Le hadith qu’ils avancent précise que celui qui prie allongé reçoit la moitié de la récompense de celui qui prie assis, et c’est exact ; cela n’exclut pas qu’il s’agisse d’une personne excusée. En effet, l’excusé n’est rétribué pour son acte qu’à hauteur de ce qu’il accomplit réellement : il en obtient donc la moitié de la récompense. Quant à ce qu’Allah — qu’Il soit exalté — lui inscrit sans qu’il ait agi afin de le récompenser, c’est autre chose, comme l’a dit le Prophète ﷺ : « On lui inscrit les œuvres qu’il accomplissait lorsqu’il était sain et sédentaire. » Ainsi, s’il n’accomplit pas les surérogatoires auxquelles il était habitué, celles-ci lui seront quand même comptées, sans que l’on puisse dire pour autant qu’il les a effectivement priées. » [Al-Nukat ʿalâ al-Muḥarrar 1/87] (1).
256 – Que doit dire la femme dans “Sayyid al-Istighfâr” :
Ibn Mufliḥ écrit : « “La Maîtresse des implorations de pardon” commence par : “Ô Allah, Tu es mon Seigneur…” etc. L’apparence de leurs propos indique que tout un chacun la récite telle quelle, ainsi que les formules similaires. Notre Shaykh a toutefois précisé que la femme dira : “Ta servante, fille de Ton serviteur” ou : “fille de Ta servante”. Certes, le fait qu’elle dise simplement “Ton serviteur” demeure recevable en arabe, à condition de l’entendre au sens de “personne”. » [Al-Furūʿ 1/561-562 (2/395-396)] (2).

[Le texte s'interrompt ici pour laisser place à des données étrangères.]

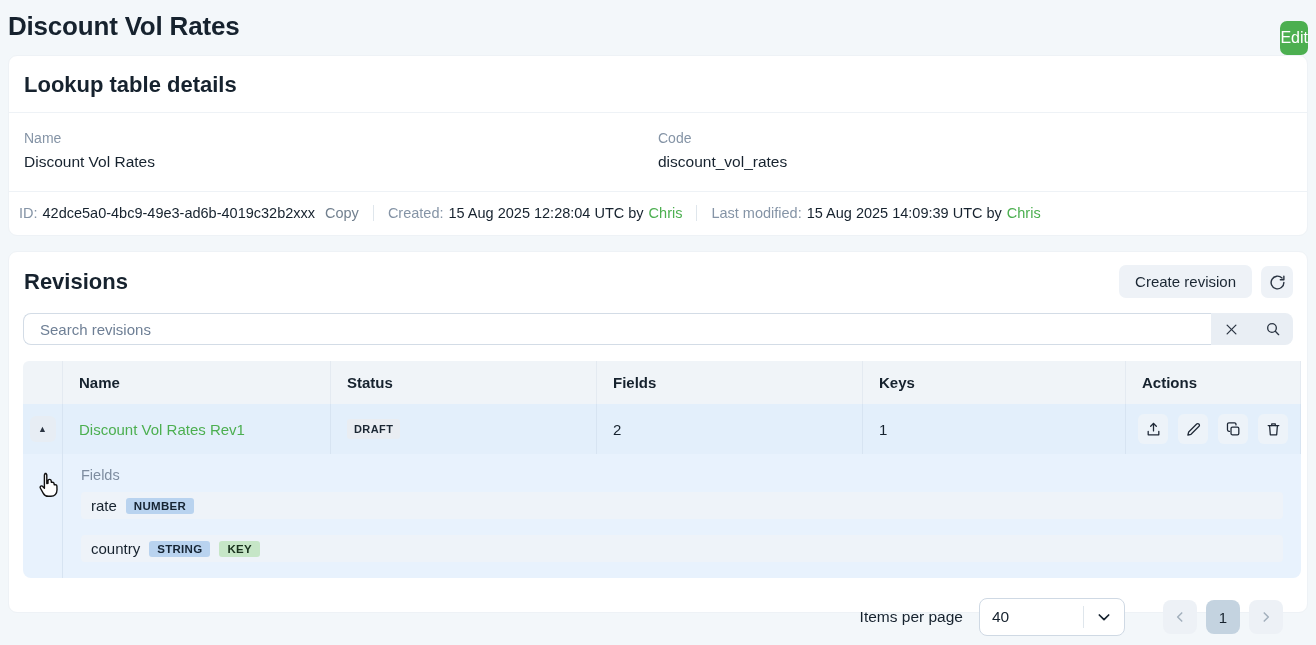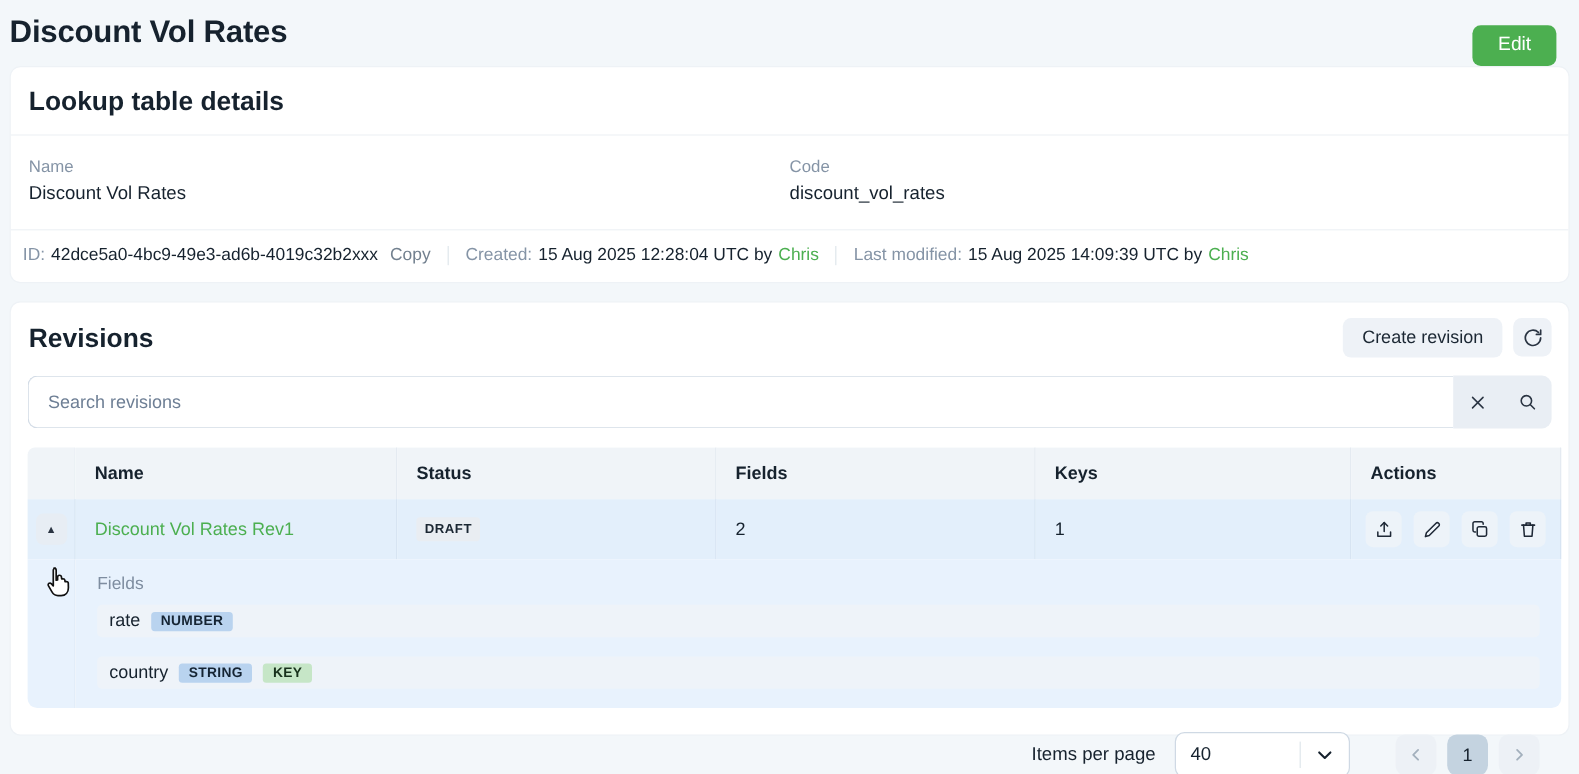--- a/index.html
+++ b/index.html
@@ -15,9 +15,9 @@
   .breadcrumb { font-size:14.5px; color:#16222e; padding-top:1px; }
   .page-title { font-size:26px; font-weight:700; margin-top:7px; letter-spacing:-0.2px; }
   .edit-btn {
-    position:absolute; right:19px; top:21px;
+    position:absolute; right:8px; top:21px;
     background:#4caf50; color:#fff; border:none; border-radius:7px;
-    font-family:inherit; font-size:16px; padding:8px 21px; cursor:pointer;
+    font-family:inherit; font-size:16px; padding:8px 0; cursor:pointer;
   }
   
   .card {

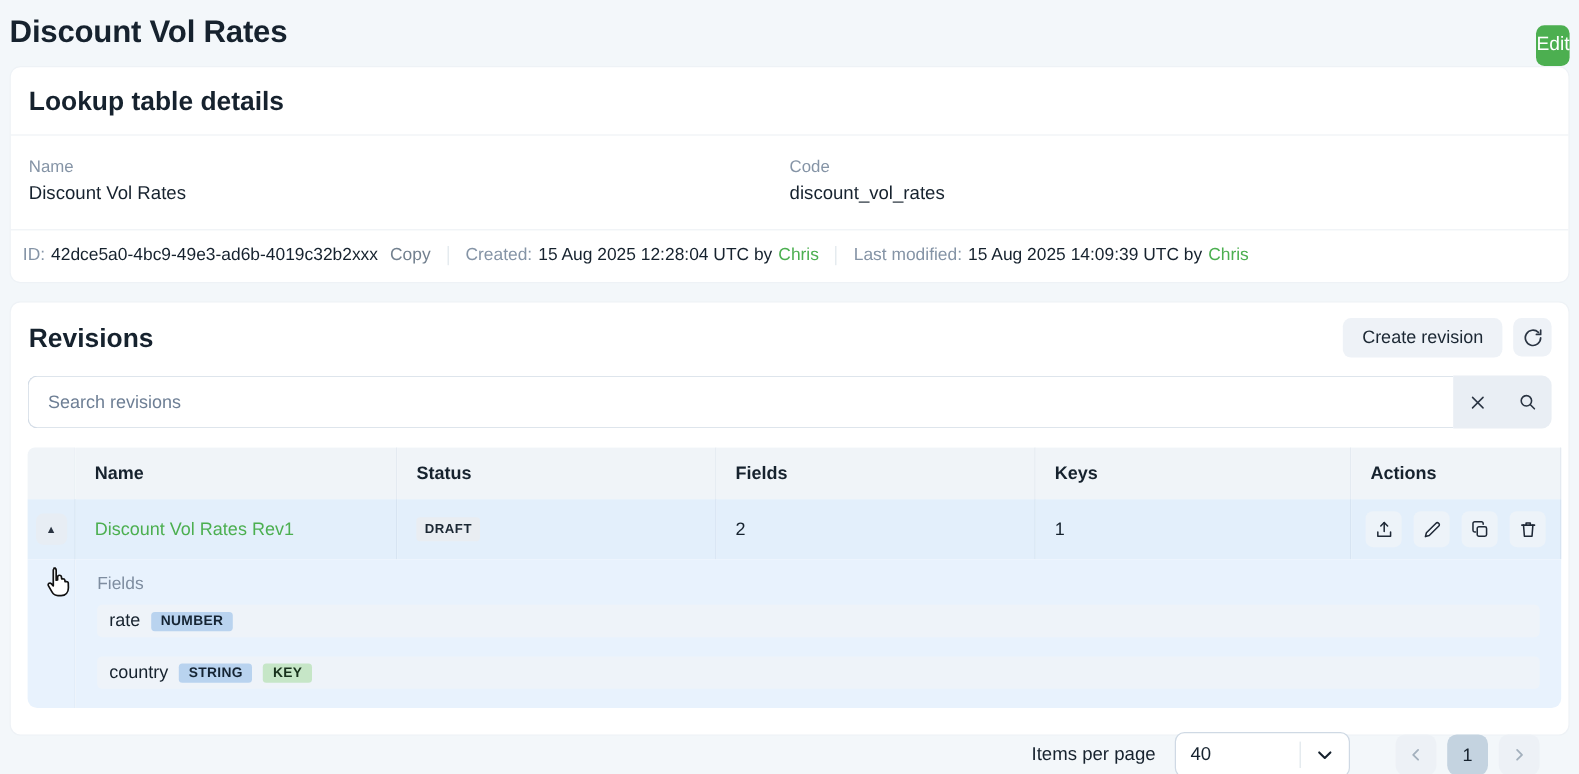--- a/index.html
+++ b/index.html
@@ -44,7 +44,7 @@
   
   .revisions-card { margin-top:15px; height:362px; }
   .rev-head { display:flex; align-items:center; justify-content:space-between; padding:13px 14px 12px 15px; }
-  .rev-actions { display:flex; align-items:flex-start; gap:9px;padding-left:48px; }
+  .rev-actions { display:flex; align-items:flex-end; gap:9px;padding-left:48px; }
   .btn-light {
     background:#eef2f7; color:#1b2733; border:none; border-radius:7px;
     font-family:inherit; font-size:15px; padding:8px 16px; cursor:pointer;

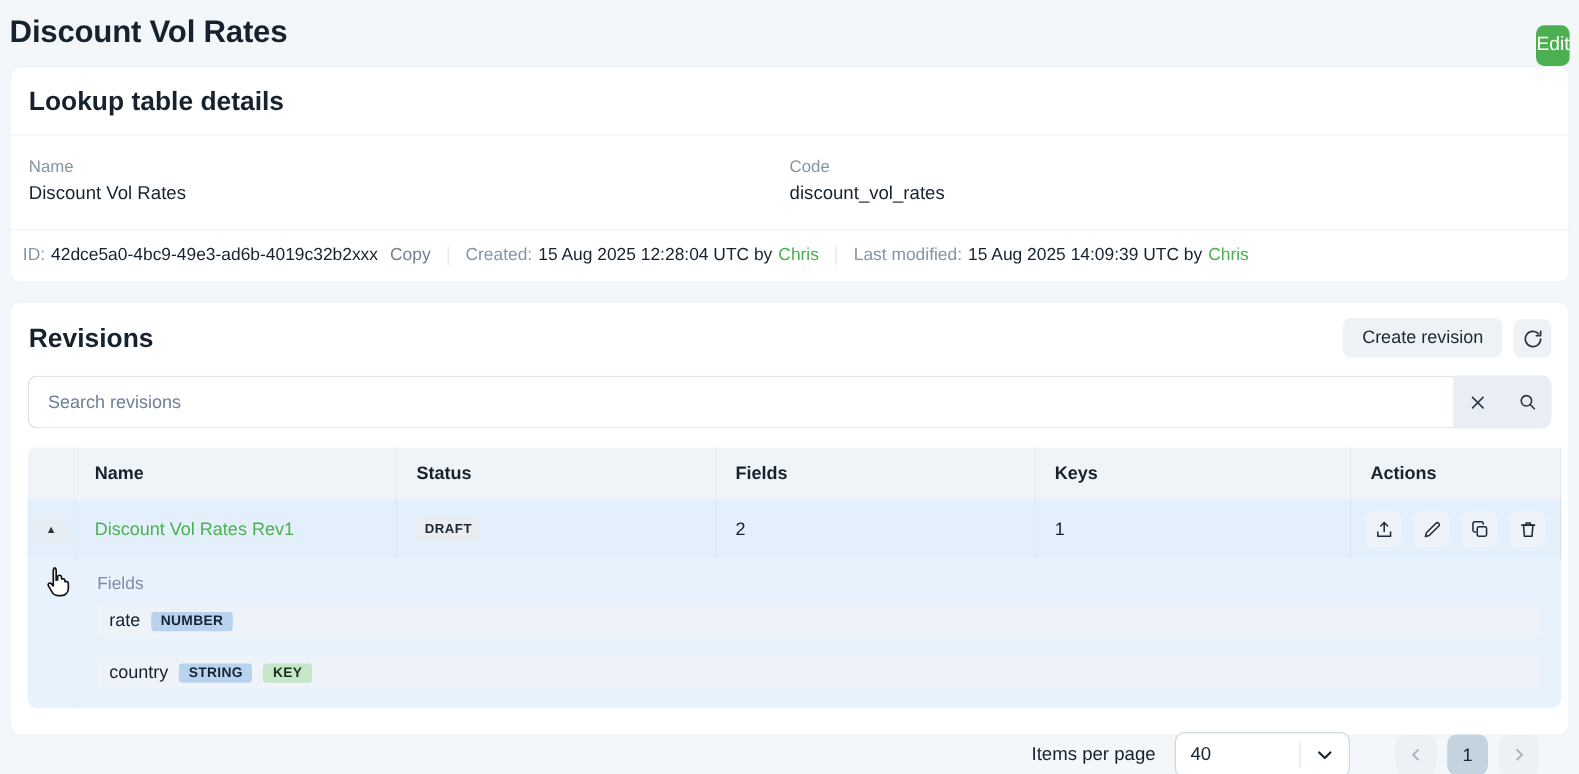--- a/index.html
+++ b/index.html
@@ -54,7 +54,7 @@
     display:flex; align-items:center; justify-content:center; cursor:pointer;
   }
   
-  .search-row { display:flex; margin:3px 14px 0 14px; height:44px; }
+  .search-row { display:flex; margin:3px 14px 0 14px; height:32px; }
   .search-input {
     flex:1; border:1px solid #d3dce6; border-right:none; border-radius:8px 0 0 8px;
     padding:0 16px; font-family:inherit; font-size:15px; color:#16222e; outline:none;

(1) «al-Ikhtiyarat» d’al-Ba’li, p. 98 ; voir «al-Fatawa», vol. 7, p. 36 ; vol. 23, pp. 235-242.
(2) «al-Fatawa», vol. 22, p. 488 ; «al-Ikhtiyarat» d’al-Ba’li, p. 99.
٢٥٥ - التطوع مضطجعا:
- قال ابن مفلح: (وقال الشيخ تقي الدين ابن تيمية: التطوع مضطجعا لغير عذر لم يجوزه إلا طائفة قليلة من أصحاب الشافعي وأحمد، وهو قول شاذ، لا أعرف له أصلا في السلف، ولم يبلغنا عن أحد منهم أنه صلى مضطجعا بلا عذر، ولو كان هذا مشروعا لفعلوه، كما كانوا يتطوعون قعودا.

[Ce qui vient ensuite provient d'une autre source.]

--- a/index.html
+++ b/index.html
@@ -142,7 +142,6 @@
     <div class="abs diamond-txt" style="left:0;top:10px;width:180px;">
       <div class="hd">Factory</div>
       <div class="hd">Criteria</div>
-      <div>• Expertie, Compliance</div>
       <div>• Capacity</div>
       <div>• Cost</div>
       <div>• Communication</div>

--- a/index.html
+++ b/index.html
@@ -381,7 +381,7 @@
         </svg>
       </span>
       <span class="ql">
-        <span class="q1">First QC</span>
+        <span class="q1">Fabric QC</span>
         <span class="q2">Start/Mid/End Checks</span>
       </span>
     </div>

والحديث الذي ذكروه بيَّن فيه أن المضطجع له نصف أجر القاعد، وهذا حق، وذلك لا يمنع أن يكون معذورا، فإن المعذور ليس له بالعمل إلا على ما عمله، فله به نصف الأجر، وأما ما يكتبه الله تعالى له من غير عمل ليثيبه إياه فذلك شيء آخر، كما قال ﷺ: «كتب له من العمل ما كان يعمل وهو صحيح مقيم» فلو لم يصل النافلة التي كان يصليها لكتبت له، ولا يقال: إنه صلى) [النكت على المحرر ١/ ٨٧] (١).
٢٥٦ - ما تقول المرأة في سيد الاستغفار:
- قال ابن مفلح: (وسيد الاستغفار: «اللهم أنت ربي .. » الخبر، فظاهر كلامهم: يقوله كل أحد، وكذا ما في معناه، وقال شيخنا: تقول المرأة: «أمتك بنت عبدك» أو: «بنت أمتك»، وإن كان قولها «عبدك» له مخرج في العربية بتأويل: شخص) [الفروع ١/ ٥٦١ ــ ٥٦٢ (٢/ ٣٩٥ ــ ٣٩٦)] (٢).
(١) «الاختيارات» للبعلي (٩٨)، انظر: «الفتاوى» (٧/ ٣٦؛ ٢٣/ ٢٣٥، ٢٤٢).
(٢) «الفتاوى» (٢٢/ ٤٨٨)، «الاختيارات» للبعلي (٩٩).